Monday, October 16, 2017

Governor Brown on high-speed rail in Rolling Stone

Steve Breen, San Diego Union Tribune

Governor Brown's interview with Rolling Stone is not impressive to those concerned about what's left of his candle power:

Pushing 80, Brown has a bit more than a year left in a political career that saw him mount three presidential bids---the first in 1976. Across the decades, there are through lines, including an abiding commitment to fiscal discipline, renewable energy and thinking big.

One of Brown's Biggest Thoughts is dumb: the high-speed rail project.
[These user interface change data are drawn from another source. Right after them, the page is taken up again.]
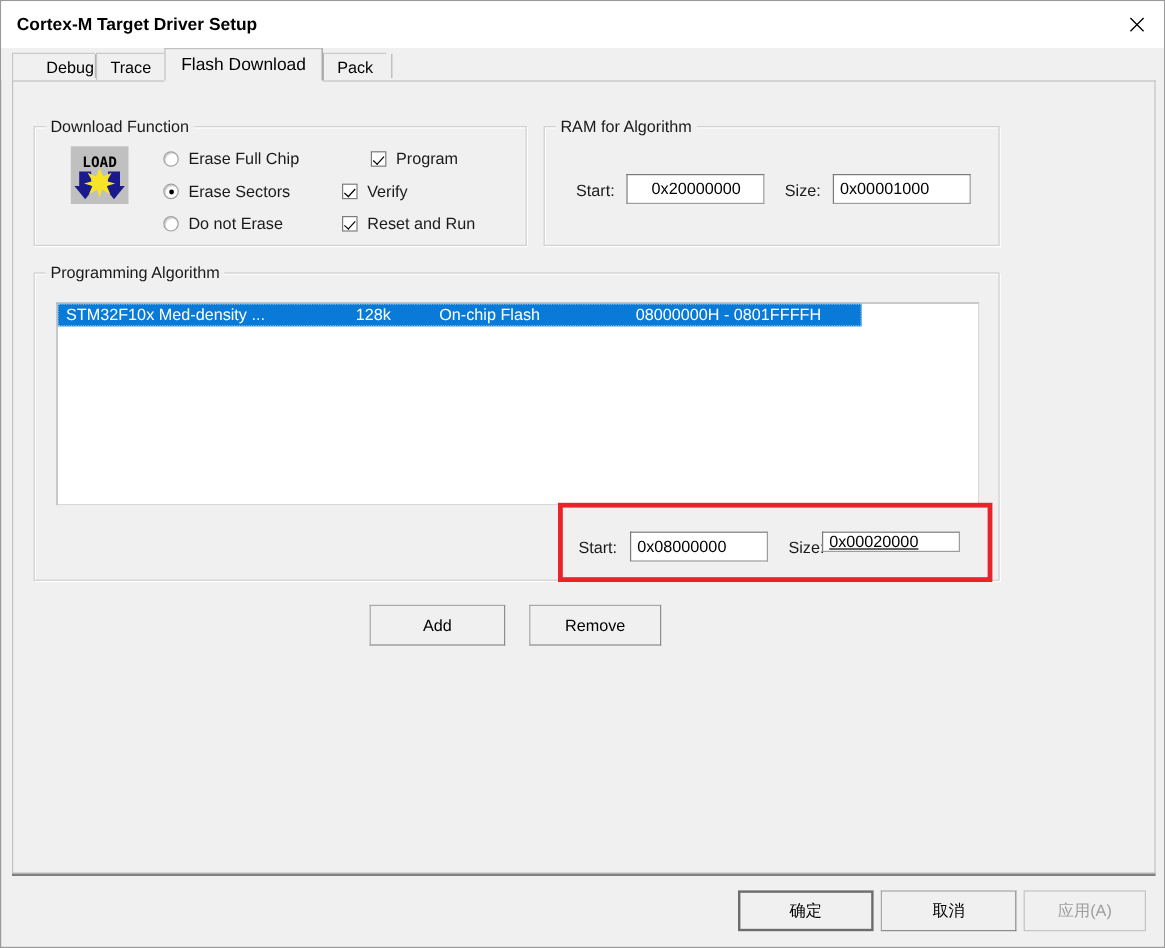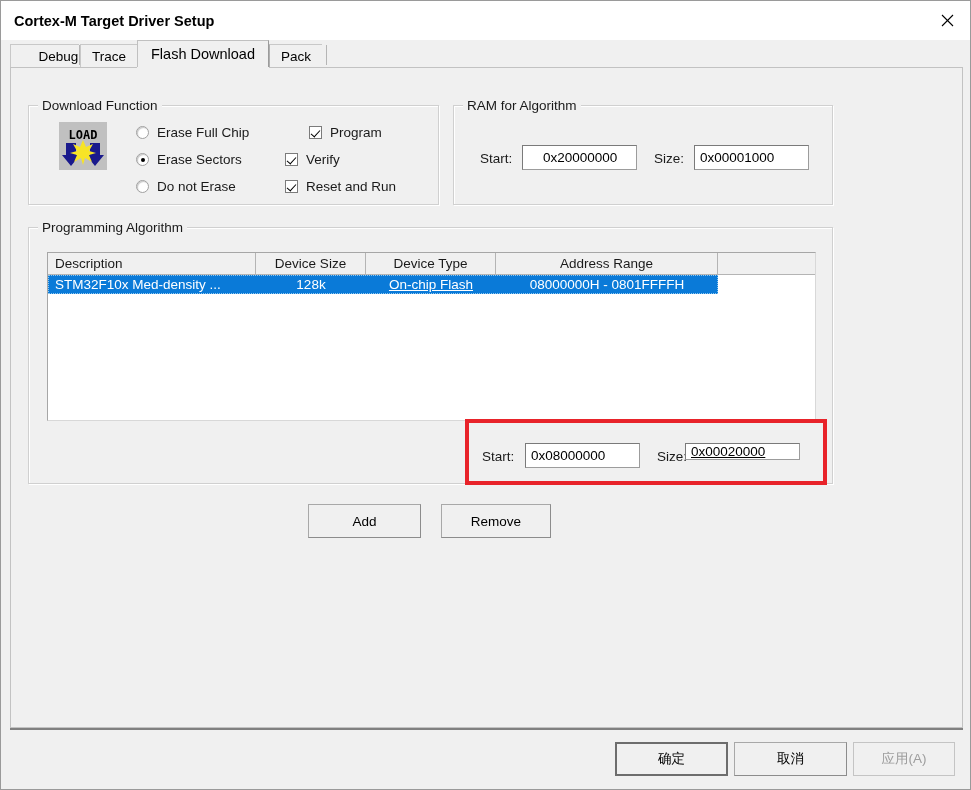--- a/index.html
+++ b/index.html
@@ -261,21 +261,21 @@
     cursor: default;
   }
   .td {
     box-sizing: border-box;
     font-size: 13.5px;
     white-space: nowrap;
     overflow: hidden;
   }
   .td.c0 { width: 208px; padding-left: 7px; }
   .td.c1 { width: 110px; text-align: center; }
-  .td.c2 { width: 130px; text-align: center; text-decoration: underline; }
+  .td.c2 { width: 130px; text-align: left; }
   .td.c3 { width: 222px; text-align: center; }
 
   
   #red-box {
     position: absolute;
     left: 464px; top: 418px;
     width: 362px; height: 66px;
     box-sizing: border-box;
     border: 4px solid #e8232a;
     pointer-events: none;
@@ -400,27 +400,20 @@
   <div class="field-label" style="left:479px; top:150px;">Start:</div>
   <div class="textbox" style="left:521px; top:144px; width:115px; height:25px;padding-left:20px;">0x20000000</div>
   <div class="field-label" style="left:653px; top:150px;">Size:</div>
   <div class="textbox" style="left:693px; top:144px; width:115px; height:25px;">0x00001000</div>
 
   <div class="group" style="left:27px; top:226px; width:805px; height:257px;">
     <div class="group-title">Programming Algorithm</div>
   </div>
 
   <div id="table">
-    <div id="table-header">
-      <div class="th c0">Description</div>
-      <div class="th c1">Device Size</div>
-      <div class="th c2">Device Type</div>
-      <div class="th c3">Address Range</div>
-      <div class="th c4"></div>
-    </div>
     <div class="row">
       <div class="td c0">STM32F10x Med-density ...</div>
       <div class="td c1">128k</div>
       <div class="td c2">On-chip Flash</div>
       <div class="td c3">08000000H - 0801FFFFH</div>
     </div>
   </div>
 
   <div class="field-label" style="left:481px; top:448px;">Start:</div>
   <div class="textbox" style="left:524px; top:442px; width:115px; height:25px;">0x08000000</div>

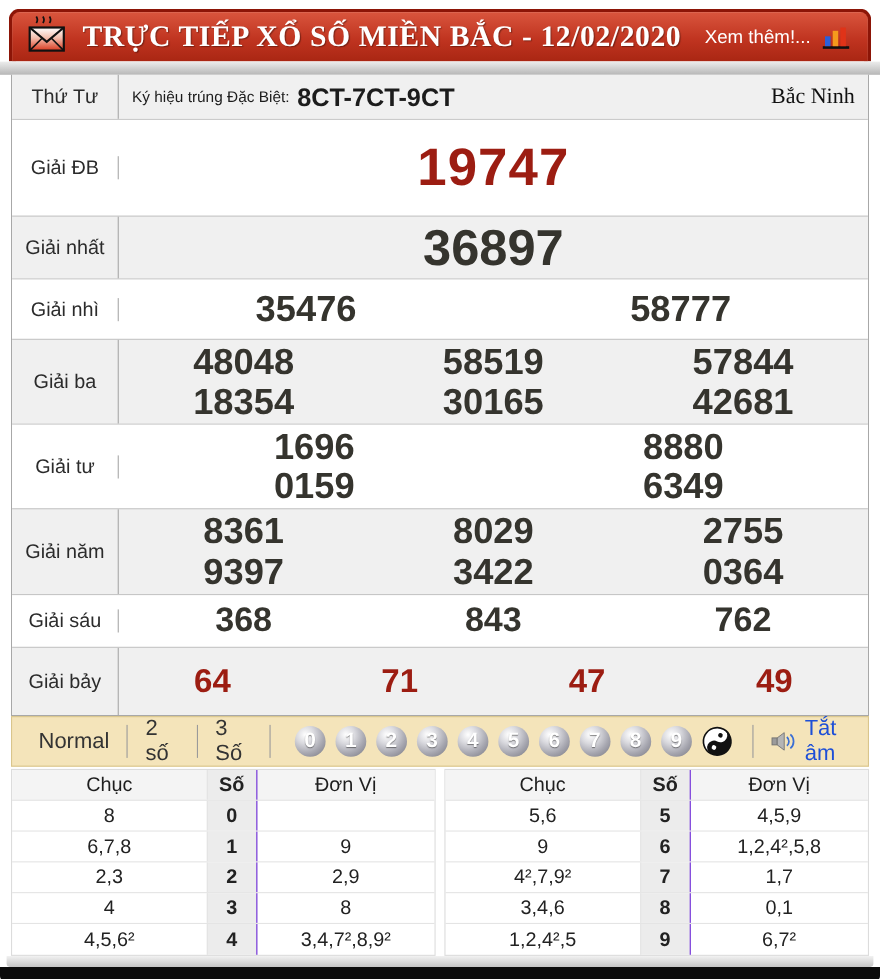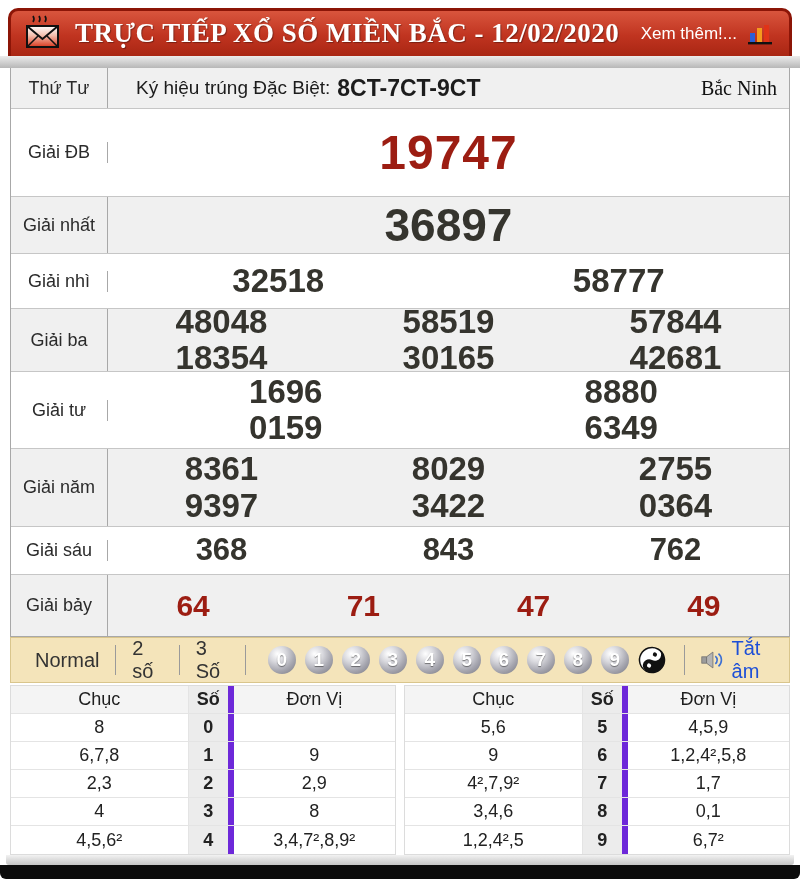--- a/index.html
+++ b/index.html
@@ -41,28 +41,28 @@
   .pbody { flex: 1; display: flex; flex-direction: column; justify-content: center; }
   .numline { display: flex; width: 100%; }
   .numline > div { flex: 1; text-align: center; }
 
   .bg-w { background: #fff; align-items: center; } .bg-g { background: #f0f0f0; }
 
   .row-sub  { height: 40px; background: #f0f0f0; }
   .row-db   { height: 88px; }
   .row-nhat { height: 57px; }
   .row-nhi  { height: 55px; }
-  .row-ba   { height: 63px; }
+  .row-ba   { height: 77px; }
   .row-tu   { height: 77px; gap: 10px; }
   .row-nam  { height: 78px; }
   .row-sau  { height: 48px; }
   .row-bay  { height: 62px; }
 
   .sub-body { flex-direction: row; align-items: center; padding: 0 12px; }
-  .sign-label { font-size: 19px; color: #1c1c1c; margin-left: 16px; }
+  .sign-label { font-size: 14px; color: #1c1c1c; }
   .sign-value { font-size: 23px; font-weight: bold; color: #1c1c1c; margin-left: 7px; }
   .province { margin-left: auto; font-family: "Liberation Serif", serif;
     font-size: 20px; color: #111; }
 
   .num { font-weight: bold; color: #35342e; line-height: 1.1; }
   .num-db   { font-size: 48px; color: #9c1d12; letter-spacing: 1px; line-height: 1; }
   .num-nhat { font-size: 46px; }
   .num-md   { font-size: 33px; }
   .num-sau  { font-size: 31px; }
   .num-bay  { font-size: 30px; color: #9c1d12; }
@@ -87,21 +87,21 @@
   .controls .vsep.right { margin-left: 18px; }
 
   
   .stats { margin: 2px 10px 0 10px; display: flex; gap: 8px; }
   .stable { flex: 1; border: 1px solid #dcdcdc; background: #fff; }
   .srow { display: flex; height: 28px; border-bottom: 1px solid #e4e4e4; }
   .srow:last-child { border-bottom: none; }
   .srow > div { display: flex; align-items: center; justify-content: center;
     font-size: 18px; color: #222; }
   .c1 { width: 46%; } .c2 { width: 12%; background: #ececec; font-weight: bold;
-    border-left: 1px solid #e4e4e4; border-right: 6px solid #6d28d9; }
+    border-left: 1px solid #e4e4e4; border-right: 1px solid #6d28d9; }
   .c3 { width: 42%; }
   .shead { background: #f4f4f4; }
   .shead .c1, .shead .c3 { font-weight: normal; color: #1e1e1e; }
   .shead .c2 { font-weight: bold; }
 
   
   .foot-gray { margin: 0 6px; height: 10px;
     background: linear-gradient(#f2f2f2, #c4c4c4); border-radius: 0 0 3px 3px; }
   .foot-black { height: 14px; background: #0b0b0b; border-radius: 0 0 6px 6px; }
 </style>
@@ -168,21 +168,21 @@
         <div class="numline">
             <div class="num num-nhat">36897</div>
           </div>
       </div>
     </div>
 
     <div class="prow row-nhi bg-w">
       <div class="plabel">Giải nhì</div>
       <div class="pbody">
         <div class="numline">
-          <div class="num num-md">32518</div>
+          <div class="num num-md">35476</div>
           <div class="num num-md">58777</div>
         </div>
       </div>
     </div>
 
     <div class="prow row-ba bg-g">
       <div class="plabel">Giải ba</div>
       <div class="pbody">
         <div class="numline">
           <div class="num num-md">48048</div>

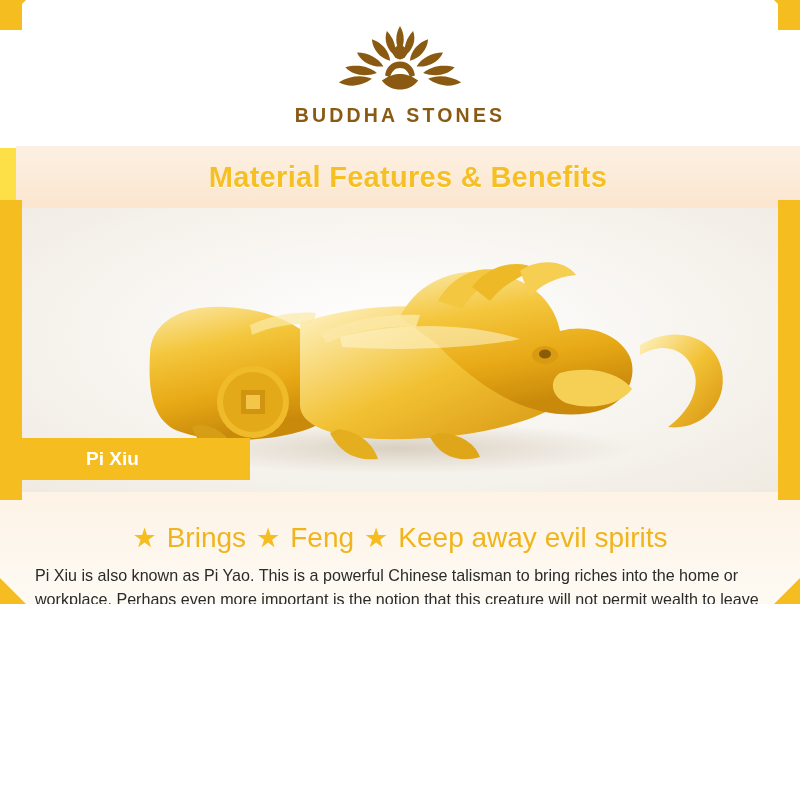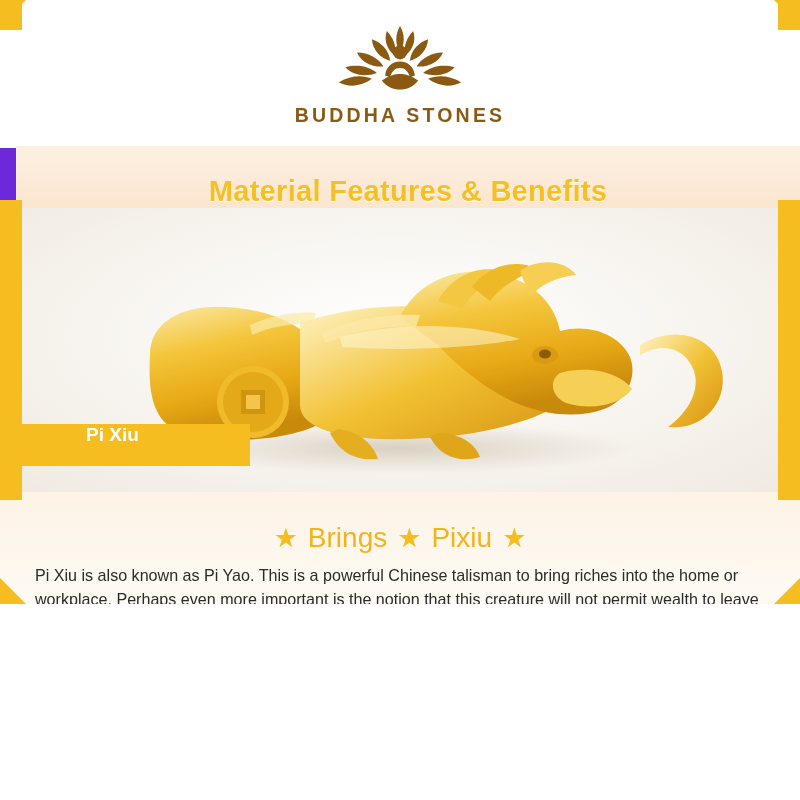--- a/index.html
+++ b/index.html
@@ -5,21 +5,21 @@
   * { box-sizing: border-box; }
   html, body {
     margin: 0; padding: 0;
     width: 800px; height: 800px;
     font-family: "Liberation Sans", sans-serif;
     overflow: hidden;
   }
   #page {
     position: relative;
     width: 800px; height: 604px;
-    background: #6d28d9;
+    background: #fde047;
     overflow: hidden;
     padding-left: 20px;
   }
 
   
   .corner {
     position: absolute;
     width: 0; height: 0;
     z-index: 5;
   }
@@ -87,21 +87,21 @@
   }
 
   
   .title-band {
     position: absolute;
     top: 146px; left: 16px; right: 0;
     height: 62px;
     background: linear-gradient(180deg,#fdf0e2 0%, #fbe6cf 100%);
     z-index: 3;
     display: flex;
-    align-items: flex-end;
+    align-items: center;
     justify-content: center;
   }
   .title-band .title-text {
     font-size: 29px;
     font-weight: bold;
     color: #f6bf24;
     letter-spacing: 0.3px;
     text-shadow: 0 1px 0 #fff;
   }
 
@@ -113,27 +113,27 @@
     background: radial-gradient(ellipse at 50% 45%, #ffffff 0%, #f7f4ef 55%, #efe9e0 100%);
     overflow: hidden;
     z-index: 1;
   }
   .pixiu-svg { position: absolute; top: 0; left: 0; width: 100%; height: 100%; }
 
   
   .caption-tab {
     position: absolute;
     left: 22px;
-    top: 424px;
+    top: 438px;
     width: 228px;
     height: 42px;
     background: #f5bd1f;
     z-index: 6;
     display: flex;
-    align-items: flex-start;
+    align-items: center;
   }
   .caption-tab .caption-text {
     margin-left: 64px;
     color: #ffffff;
     font-weight: bold;
     font-size: 19px;
   }
 
   
   .bottom {
@@ -272,19 +272,20 @@
 
   <div class="caption-tab">
     <span class="caption-text">Pi Xiu</span>
   </div>
 
   <div class="bottom">
     <div class="benefits">
       <span class="star">★</span>
       <span class="bitem">Brings</span>
       <span class="star">★</span>
-      <span class="bitem">Pixiu</span>
+      <span class="bitem">Feng</span>
       <span class="star">★</span>
+      <span class="bitem">Keep away evil spirits</span>
     </div>
     <p class="body-text">Pi Xiu is also known as Pi Yao. This is a powerful Chinese talisman to bring riches into the home or workplace. Perhaps even more important is the notion that this creature will not permit wealth to leave the home or workplace. Pi Xiu is especially popular among business people, investors and gamblers in Asia. It is regarded as a dominant attractor of money. The Pixiu provides a minimum of six blessings as follows: Conducts good luck and fortune, Generate good Feng Shui or earth luck, Enhances wealth and riches, Protects individuals and building, Protects against evil forces, obstacles, and hardship, Brings unexpected windfall luck, One of the popular ways to retain a Pixiu is to wear it on a bracelet.</p>
   </div>
 
 </div>
 
 </body></html>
The interview is peppered with pseudo-intellectual references that apparently impress semi-literates like his interviewer: Daoism, German Marxists, the Book of Revelation, Gary Snyder---the interviewer never heard of him!---Wittgenstein, Camus, and John Kenneth Galbraith are all cited by Brown.

None of that mitigates Brown's stupidity on high-speed rail, the largest infrastructure project in American history, which the interviewer doesn't get around to asking about until late in the interview:

Shiny objects can be tough too---your high-speed rail.
They [Republicans]don't like that either. Anything big is bad. "The market is good, government is bad. And don't ask me to pay for anything that can't be done in a year. And, by the way, we are going to be the global leader. We're the indispensable nation---and we're going to cut our taxes." Now you tell me how that works? That is a formula for total failure.

High-speed rail is moving forward with a lot of difficulty.
I'm being sued at every step of the way. We're winning all the lawsuits.

Why is that so much harder here than it is in other countries in Europe or Asia that have been doing this for decades?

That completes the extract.